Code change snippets
>>>
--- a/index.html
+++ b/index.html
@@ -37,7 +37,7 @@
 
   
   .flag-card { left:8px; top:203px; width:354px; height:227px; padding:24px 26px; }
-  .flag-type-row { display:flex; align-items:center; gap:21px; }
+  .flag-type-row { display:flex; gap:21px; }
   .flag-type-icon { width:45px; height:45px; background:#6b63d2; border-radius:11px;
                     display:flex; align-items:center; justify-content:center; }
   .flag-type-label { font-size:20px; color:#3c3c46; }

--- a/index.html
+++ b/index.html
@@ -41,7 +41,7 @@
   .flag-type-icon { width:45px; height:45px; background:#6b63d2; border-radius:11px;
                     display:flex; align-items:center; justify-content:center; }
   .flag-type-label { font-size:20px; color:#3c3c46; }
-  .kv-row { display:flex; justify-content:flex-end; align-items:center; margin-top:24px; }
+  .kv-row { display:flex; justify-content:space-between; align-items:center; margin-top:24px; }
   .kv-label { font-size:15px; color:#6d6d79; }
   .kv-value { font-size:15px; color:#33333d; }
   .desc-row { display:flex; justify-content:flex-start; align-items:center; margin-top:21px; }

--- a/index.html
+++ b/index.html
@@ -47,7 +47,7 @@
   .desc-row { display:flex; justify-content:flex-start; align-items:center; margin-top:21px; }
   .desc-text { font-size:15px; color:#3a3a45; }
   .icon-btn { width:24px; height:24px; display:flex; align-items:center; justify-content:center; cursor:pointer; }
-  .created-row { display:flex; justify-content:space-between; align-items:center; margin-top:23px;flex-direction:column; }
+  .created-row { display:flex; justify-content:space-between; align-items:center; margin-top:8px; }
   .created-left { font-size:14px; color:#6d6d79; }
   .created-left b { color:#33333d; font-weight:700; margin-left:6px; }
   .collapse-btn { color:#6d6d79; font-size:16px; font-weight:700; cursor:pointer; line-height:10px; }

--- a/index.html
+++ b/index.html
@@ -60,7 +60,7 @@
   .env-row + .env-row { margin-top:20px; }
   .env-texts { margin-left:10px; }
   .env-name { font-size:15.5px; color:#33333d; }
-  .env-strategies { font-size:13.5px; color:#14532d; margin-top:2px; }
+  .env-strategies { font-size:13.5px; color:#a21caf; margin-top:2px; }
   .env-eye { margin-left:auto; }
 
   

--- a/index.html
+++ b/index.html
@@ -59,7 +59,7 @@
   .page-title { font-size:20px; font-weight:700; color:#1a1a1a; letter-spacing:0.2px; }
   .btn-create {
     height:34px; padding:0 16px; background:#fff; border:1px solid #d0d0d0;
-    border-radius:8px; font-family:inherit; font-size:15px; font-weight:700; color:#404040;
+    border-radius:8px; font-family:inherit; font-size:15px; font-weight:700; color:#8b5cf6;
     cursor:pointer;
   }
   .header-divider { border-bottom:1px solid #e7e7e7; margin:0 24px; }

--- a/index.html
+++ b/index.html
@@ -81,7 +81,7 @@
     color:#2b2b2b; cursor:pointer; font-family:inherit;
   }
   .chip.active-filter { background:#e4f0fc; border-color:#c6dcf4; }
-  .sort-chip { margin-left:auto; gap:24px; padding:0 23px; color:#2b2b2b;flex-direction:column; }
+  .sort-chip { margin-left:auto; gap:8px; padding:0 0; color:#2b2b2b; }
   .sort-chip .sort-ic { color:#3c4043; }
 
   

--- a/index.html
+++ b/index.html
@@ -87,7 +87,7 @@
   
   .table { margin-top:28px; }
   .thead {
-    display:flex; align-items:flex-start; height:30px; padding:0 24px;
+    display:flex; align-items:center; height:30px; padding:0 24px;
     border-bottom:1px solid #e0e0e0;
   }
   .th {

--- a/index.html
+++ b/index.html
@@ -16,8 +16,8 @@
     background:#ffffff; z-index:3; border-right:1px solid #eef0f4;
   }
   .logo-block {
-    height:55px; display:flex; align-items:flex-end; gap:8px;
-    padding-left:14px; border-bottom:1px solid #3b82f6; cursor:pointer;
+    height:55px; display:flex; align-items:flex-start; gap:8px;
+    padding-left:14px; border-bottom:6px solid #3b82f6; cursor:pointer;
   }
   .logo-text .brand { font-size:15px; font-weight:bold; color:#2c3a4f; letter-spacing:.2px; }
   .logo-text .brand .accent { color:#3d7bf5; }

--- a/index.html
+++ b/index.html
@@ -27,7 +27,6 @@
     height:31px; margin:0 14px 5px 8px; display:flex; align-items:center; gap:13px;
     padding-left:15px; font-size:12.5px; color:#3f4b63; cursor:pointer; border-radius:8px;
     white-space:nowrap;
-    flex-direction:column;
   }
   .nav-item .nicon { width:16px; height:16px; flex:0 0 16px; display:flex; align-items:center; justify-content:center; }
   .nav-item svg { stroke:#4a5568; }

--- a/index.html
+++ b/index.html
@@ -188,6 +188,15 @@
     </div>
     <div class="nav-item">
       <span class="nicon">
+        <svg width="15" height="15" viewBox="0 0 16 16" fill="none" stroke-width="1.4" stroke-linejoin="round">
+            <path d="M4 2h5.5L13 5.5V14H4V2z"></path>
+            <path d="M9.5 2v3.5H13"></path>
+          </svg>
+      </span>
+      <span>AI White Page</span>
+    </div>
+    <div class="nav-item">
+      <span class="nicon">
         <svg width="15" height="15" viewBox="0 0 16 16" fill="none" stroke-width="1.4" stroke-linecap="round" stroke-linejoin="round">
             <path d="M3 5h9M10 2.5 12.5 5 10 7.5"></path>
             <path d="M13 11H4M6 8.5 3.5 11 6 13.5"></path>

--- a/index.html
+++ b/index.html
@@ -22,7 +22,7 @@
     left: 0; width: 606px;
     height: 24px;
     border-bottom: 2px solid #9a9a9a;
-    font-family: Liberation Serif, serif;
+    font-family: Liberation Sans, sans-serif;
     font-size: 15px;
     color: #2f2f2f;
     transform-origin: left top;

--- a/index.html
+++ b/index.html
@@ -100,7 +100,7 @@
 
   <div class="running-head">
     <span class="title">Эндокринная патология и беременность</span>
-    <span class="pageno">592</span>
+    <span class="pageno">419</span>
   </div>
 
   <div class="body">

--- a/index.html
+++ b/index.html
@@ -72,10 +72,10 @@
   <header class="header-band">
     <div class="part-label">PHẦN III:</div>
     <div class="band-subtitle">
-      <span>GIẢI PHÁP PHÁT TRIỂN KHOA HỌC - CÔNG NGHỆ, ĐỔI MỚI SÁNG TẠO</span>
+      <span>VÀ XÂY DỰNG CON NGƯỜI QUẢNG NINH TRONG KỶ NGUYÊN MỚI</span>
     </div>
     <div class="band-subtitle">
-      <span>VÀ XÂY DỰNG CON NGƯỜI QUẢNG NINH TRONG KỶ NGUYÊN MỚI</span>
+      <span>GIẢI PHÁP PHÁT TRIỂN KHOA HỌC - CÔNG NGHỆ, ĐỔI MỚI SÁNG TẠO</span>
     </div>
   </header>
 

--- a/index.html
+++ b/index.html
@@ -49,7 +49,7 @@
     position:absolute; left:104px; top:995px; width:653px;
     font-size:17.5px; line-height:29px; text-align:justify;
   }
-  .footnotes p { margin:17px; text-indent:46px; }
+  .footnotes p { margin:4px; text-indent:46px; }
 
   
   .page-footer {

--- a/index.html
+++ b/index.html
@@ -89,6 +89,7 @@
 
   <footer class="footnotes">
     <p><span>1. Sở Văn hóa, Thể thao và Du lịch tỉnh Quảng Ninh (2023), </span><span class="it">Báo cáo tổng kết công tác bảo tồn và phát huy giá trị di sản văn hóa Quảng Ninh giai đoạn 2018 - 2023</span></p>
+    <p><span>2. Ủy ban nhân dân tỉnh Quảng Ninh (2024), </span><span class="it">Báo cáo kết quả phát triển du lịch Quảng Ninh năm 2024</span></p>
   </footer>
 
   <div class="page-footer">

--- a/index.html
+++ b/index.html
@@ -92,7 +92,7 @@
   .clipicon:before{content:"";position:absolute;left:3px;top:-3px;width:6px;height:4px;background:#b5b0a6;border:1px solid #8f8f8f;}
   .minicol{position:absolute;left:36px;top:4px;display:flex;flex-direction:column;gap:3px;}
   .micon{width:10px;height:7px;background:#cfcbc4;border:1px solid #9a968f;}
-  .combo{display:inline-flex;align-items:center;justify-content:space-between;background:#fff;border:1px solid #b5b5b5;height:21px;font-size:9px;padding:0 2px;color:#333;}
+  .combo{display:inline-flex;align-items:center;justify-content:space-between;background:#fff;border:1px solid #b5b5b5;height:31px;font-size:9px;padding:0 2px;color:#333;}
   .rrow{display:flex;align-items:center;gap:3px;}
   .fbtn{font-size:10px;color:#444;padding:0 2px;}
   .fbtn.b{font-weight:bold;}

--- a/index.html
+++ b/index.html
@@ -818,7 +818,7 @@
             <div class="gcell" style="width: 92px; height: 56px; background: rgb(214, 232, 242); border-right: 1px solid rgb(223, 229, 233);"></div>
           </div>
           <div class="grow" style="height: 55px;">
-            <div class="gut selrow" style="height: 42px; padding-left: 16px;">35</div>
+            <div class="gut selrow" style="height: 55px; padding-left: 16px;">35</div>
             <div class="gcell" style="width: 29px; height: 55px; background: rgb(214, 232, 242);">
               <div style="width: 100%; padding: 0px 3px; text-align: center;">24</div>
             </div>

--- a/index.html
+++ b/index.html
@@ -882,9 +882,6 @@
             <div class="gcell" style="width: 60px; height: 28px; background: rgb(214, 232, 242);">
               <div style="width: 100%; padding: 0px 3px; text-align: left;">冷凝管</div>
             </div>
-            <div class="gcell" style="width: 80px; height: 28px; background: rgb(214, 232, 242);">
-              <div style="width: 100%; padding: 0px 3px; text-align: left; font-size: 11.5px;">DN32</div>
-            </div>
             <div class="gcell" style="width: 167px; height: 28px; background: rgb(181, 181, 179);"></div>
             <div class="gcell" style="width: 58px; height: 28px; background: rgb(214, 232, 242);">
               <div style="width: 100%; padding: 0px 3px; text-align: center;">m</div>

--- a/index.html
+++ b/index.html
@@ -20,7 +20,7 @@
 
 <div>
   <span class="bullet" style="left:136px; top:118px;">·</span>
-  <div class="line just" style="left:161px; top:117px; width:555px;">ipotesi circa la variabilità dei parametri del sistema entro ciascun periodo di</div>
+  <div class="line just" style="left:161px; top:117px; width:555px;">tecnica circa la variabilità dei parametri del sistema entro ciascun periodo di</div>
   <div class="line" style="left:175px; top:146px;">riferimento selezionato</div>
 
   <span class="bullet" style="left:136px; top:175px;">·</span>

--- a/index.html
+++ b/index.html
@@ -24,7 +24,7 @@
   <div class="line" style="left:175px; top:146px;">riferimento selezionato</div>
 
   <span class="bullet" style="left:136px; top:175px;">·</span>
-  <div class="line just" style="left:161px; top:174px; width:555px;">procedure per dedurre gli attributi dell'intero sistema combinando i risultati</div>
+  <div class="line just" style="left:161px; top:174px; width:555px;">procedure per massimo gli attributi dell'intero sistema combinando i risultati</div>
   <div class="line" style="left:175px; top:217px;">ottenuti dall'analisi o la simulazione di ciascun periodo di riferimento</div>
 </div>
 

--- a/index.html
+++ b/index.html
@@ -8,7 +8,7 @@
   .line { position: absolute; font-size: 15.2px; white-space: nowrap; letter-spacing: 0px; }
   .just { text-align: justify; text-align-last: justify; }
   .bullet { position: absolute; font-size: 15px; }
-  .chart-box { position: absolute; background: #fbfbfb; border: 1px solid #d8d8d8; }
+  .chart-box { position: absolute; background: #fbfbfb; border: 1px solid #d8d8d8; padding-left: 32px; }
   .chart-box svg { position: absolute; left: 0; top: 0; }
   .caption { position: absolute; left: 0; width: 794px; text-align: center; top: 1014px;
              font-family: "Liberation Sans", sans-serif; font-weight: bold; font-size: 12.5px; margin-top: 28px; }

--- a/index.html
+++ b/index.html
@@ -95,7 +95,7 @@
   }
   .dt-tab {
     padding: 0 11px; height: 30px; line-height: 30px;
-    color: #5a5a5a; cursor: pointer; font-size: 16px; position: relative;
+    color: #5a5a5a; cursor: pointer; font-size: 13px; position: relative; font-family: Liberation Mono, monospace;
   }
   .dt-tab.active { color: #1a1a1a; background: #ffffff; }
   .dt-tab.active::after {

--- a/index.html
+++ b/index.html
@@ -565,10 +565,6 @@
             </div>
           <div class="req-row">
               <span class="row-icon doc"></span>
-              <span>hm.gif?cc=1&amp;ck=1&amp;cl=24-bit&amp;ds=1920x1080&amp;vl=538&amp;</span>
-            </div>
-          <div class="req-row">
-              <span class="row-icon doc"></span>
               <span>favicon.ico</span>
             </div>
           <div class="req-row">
<<<
**What this task involves:** Return each line of the data where the word "GIẢI" appears.

**Answer box:**
-      <span>GIẢI PHÁP PHÁT TRIỂN KHOA HỌC - CÔNG NGHỆ, ĐỔI MỚI SÁNG TẠO</span>
+      <span>GIẢI PHÁP PHÁT TRIỂN KHOA HỌC - CÔNG NGHỆ, ĐỔI MỚI SÁNG TẠO</span>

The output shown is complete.